Namun, sebelum ia sempat mengaktifkan susunan tersebut, bola api emas lain muncul di kejauhan, dan bola api ini bergerak lebih cepat dari sebelumnya.
Han Li segera mengaktifkan susunan teleportasi petirnya untuk memindahkan dirinya dan Weeping Soul, hanya untuk kemudian Qi Mozi muncul dan menciptakan susunan teleportasi spasial lainnya.
Dengan demikian, permainan kucing dan tikus pun terjadi, dan tak lama kemudian, mereka bertiga sudah berada ribuan kilometer jauhnya dari Istana Abadi Asal Emas.
Meskipun Han Li yang memimpin Qi Mozi dalam pengejarannya, Qi Mozi secara bertahap semakin terbiasa dengan susunan petir Han Li.dan jarak antara mereka terus menyusut.
Han Li dan Weeping Soul muncul kembali di tengah kilatan petir keemasan, kali ini di atas tebing di Pegunungan Asal Emas.
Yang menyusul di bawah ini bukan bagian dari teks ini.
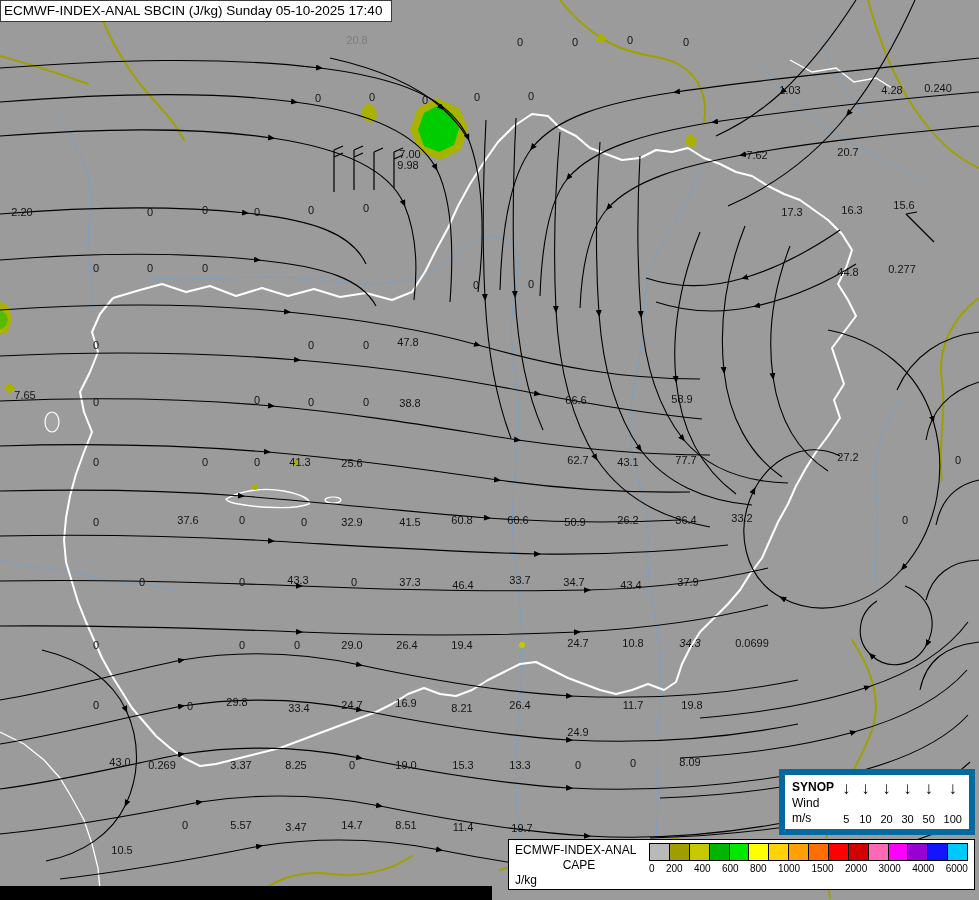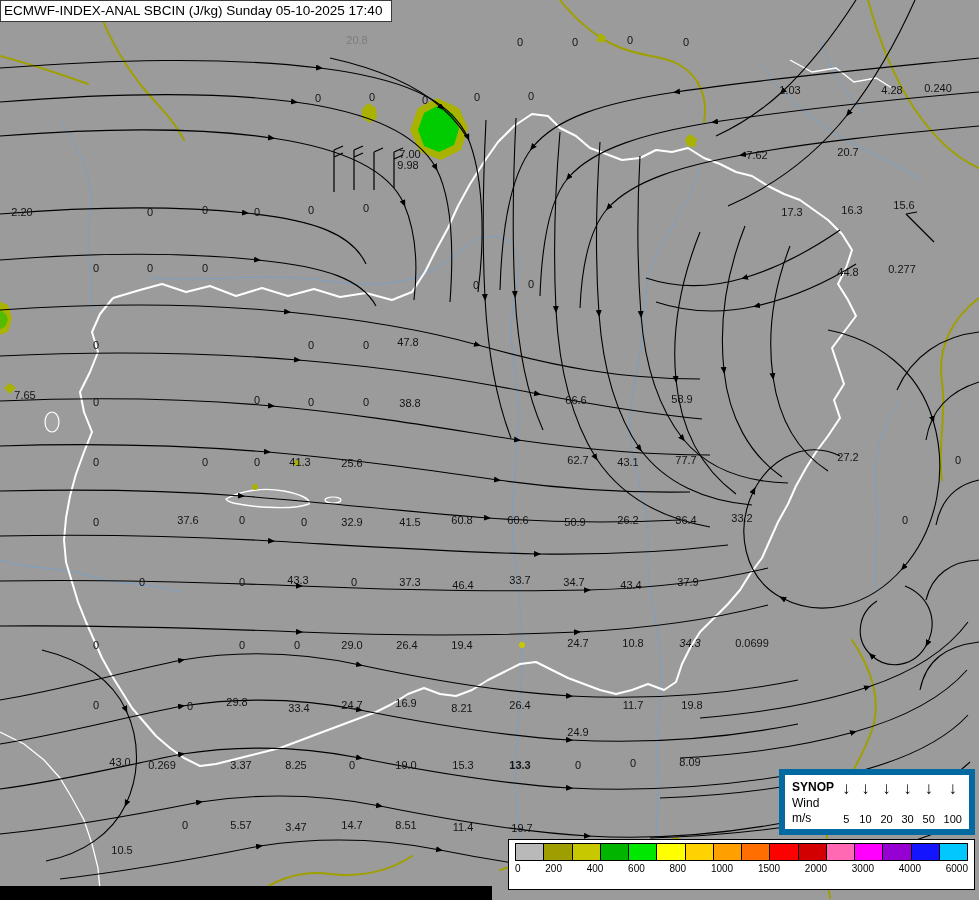"13.3" div.st { font-weight: bold -> none }
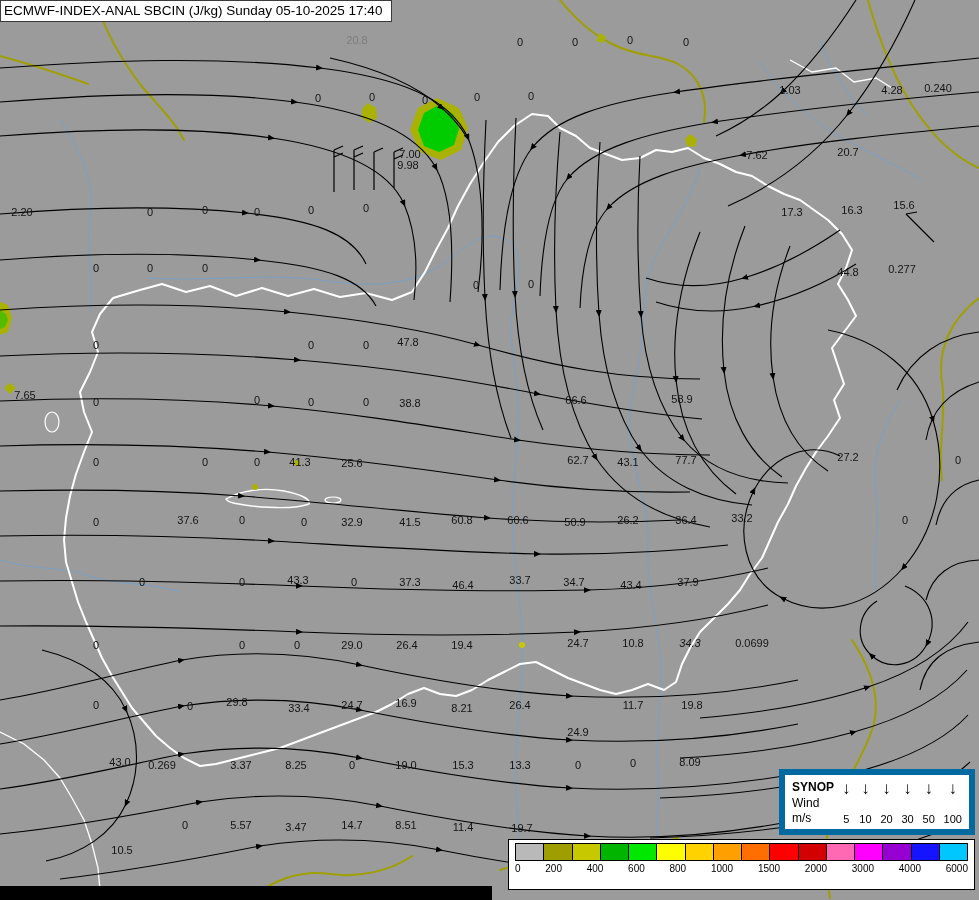"ECMWF-INDEX-ANAL" div.lc-left { html: none -> <div> <div>ECMWF-INDEX-ANAL</div> <div>CAPE</div> <div>J/kg</div> </div> }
Bukannya Han Li tidak ingin mengirim Weeping Soul ke wilayah Cabang Bunga. Sebaliknya, masalahnya adalah Weeping Soul adalah makhluk hidup, jadi untuk memasuki wilayah Cabang Bunga, pintu spasial harus dibuka terlebih dahulu, dan Han Li sama sekali tidak punya waktu untuk melakukan ini dengan Qi Mozi yang begitu dekat di belakangnya.
Begitu mereka berdua muncul kembali, Han Li segera membuat segel tangan untuk memunculkan susunan petir lainnya.
“Dia semakin dekat, Guru. Dengan kecepatan ini, dia akan segera menyusul kita. Apakah Anda punya cara untuk menghindarinya?” tanya Weeping Soul.
“Teknik teleportasi yang dia gunakan menggabungkan kekuatan api dan ruang, dan pada dasarnya sangat mirip dengan susunan teleportasi petirku. Jika aku bisa berteleportasi jarak jauh dalam sekali jalan, itu seharusnya cukup untuk melepaskannya,” jawab Han Li.
Sebelum susunan petir sempat terbentuk sepenuhnya, Qi Mozi tiba-tiba muncul di dekatnya di tengah kilatan api emas, dan dia mencibir, “Kau harus hampir berteleportasi sepenuhnya keluar dari Pegunungan Asal Emas dalam sekali jalan jika ingin lolos dariku!”
Begitu suaranya menghilang, seberkas cahaya hitam panjang lebih dari seribu kaki muncul dari api emas, dan bergerak dengan kecepatan yang menakjubkan, menghantam susunan petir dalam sekejap mata.
Susunan petir itu memang tidak memiliki banyak sifat pertahanan, dan langsung hancur saat bersentuhan.
Han Li buru-buru mundur dengan Weeping Soul, nyaris saja berhasil menghindari berkas cahaya hitam itu, yang terus mengejar mereka.
Sambil terbang mundur, Han Li menyalurkan Seni Api Penyucian Surgawi dan menyerang dengan tinjunya, melepaskan proyeksi tinju emas untuk menghantam berkas cahaya hitam itu.
Proyeksi tinju emas itu langsung terbelah menjadi dua, sementara berkas cahaya hitam itu berhenti sesaat sebelum terus terbang di udara.
Ekspresi Han Li sedikit berubah saat melihat ini, dan dia berteriak agar Weeping Soul berpegangan erat padanya sebelum melepaskan serangkaian pukulan cepat, mengirimkan rentetan proyeksi tinju emas yang menghantam pita hitam.
Serangkaian dentuman dahsyat terdengar saat pita hitam perlahan memudar seiring waktu, dan setelah memotong proyeksi tinju yang tak terhitung jumlahnya, akhirnya menghilang sepenuhnya.
Pada titik ini, Han Li sudah sedikit kehabisan napas.
Tubuh fisiknya sudah sangat terkuras selama pertempurannya melawan Dongfang Bai, dan dia baru saja melayangkan ribuan pukulan dalam sekejap mata, yang tentu saja tidak membantu kondisinya.